**WHAT TO PRODUCE**
Start to finish, write out the entries exactly, leaving the pictures aside.

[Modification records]
☆ ☆ ☆ ☆ ☆ ☆ ☆

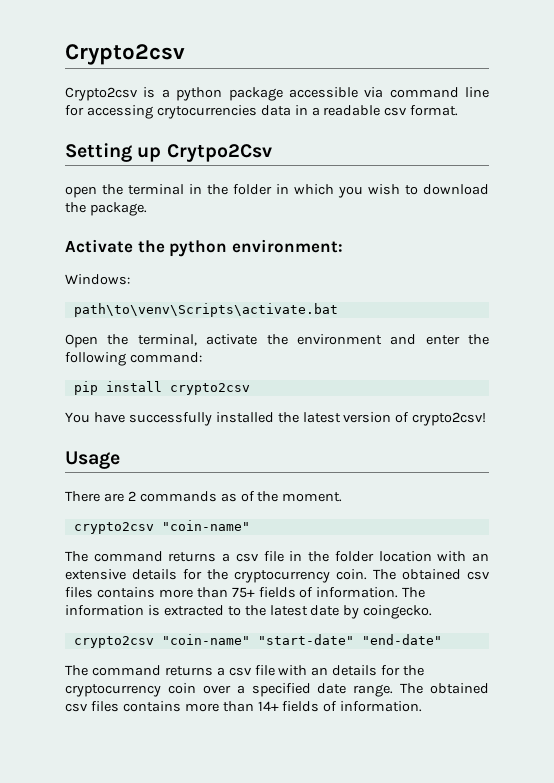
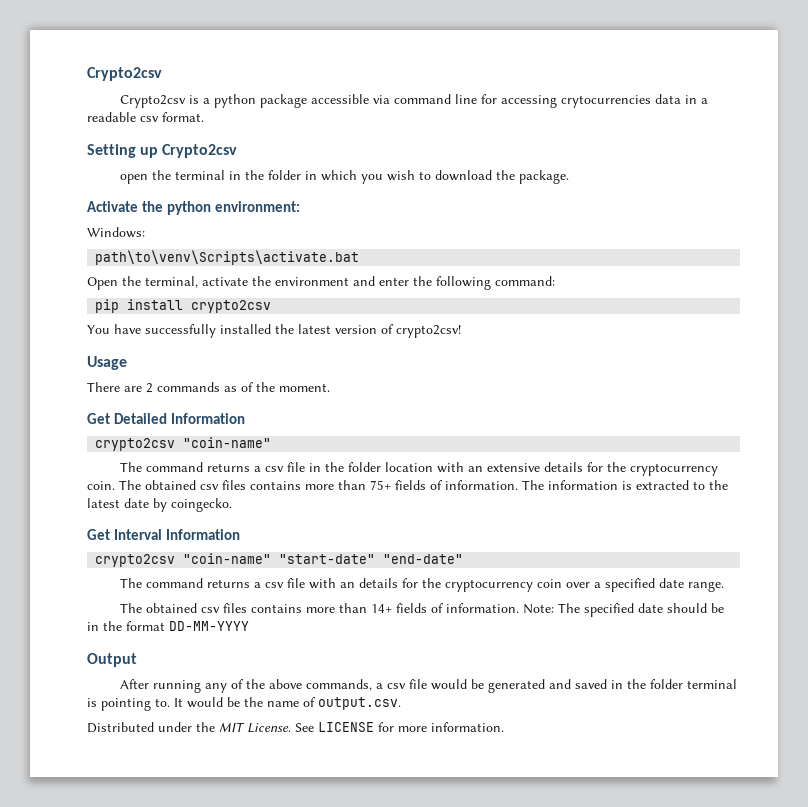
[166,144,272,162] Crytpo2Csv -> [162,144,238,158] Crypto2csv
(343, 497) none -> [87,413,245,424] // Get Detailed Information
(433, 612) none -> [87,529,240,540] // Get Interval Information
(394, 690) none -> (725, 586) //
(423, 706) none -> [523,603,725,617] [87,621,249,631] [87,653,137,667] [120,679,738,693] [87,697,401,711] [87,722,504,733] Note: The specified date should be in the format DD-MM-YYYY // Output // After running any of the above commands, a csv file would be generated and saved in the folder terminal is pointing to. It would be the name of output.csv. // Distributed under the MIT License. See LICENSE for more information.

☆ ☆ ☆ ☆ ☆ ☆ ☆

**SOLUTION TO THIS PROBLEM**
[166,144,272,162] Crytpo2Csv -> [162,144,238,158] Crypto2csv
(343, 497) none -> [87,413,245,424] // Get Detailed Information
(433, 612) none -> [87,529,240,540] // Get Interval Information
(394, 690) none -> (725, 586) //
(423, 706) none -> [523,603,725,617] [87,621,249,631] [87,653,137,667] [120,679,738,693] [87,697,401,711] [87,722,504,733] Note: The specified date should be in the format DD-MM-YYYY // Output // After running any of the above commands, a csv file would be generated and saved in the folder terminal is pointing to. It would be the name of output.csv. // Distributed under the MIT License. See LICENSE for more information.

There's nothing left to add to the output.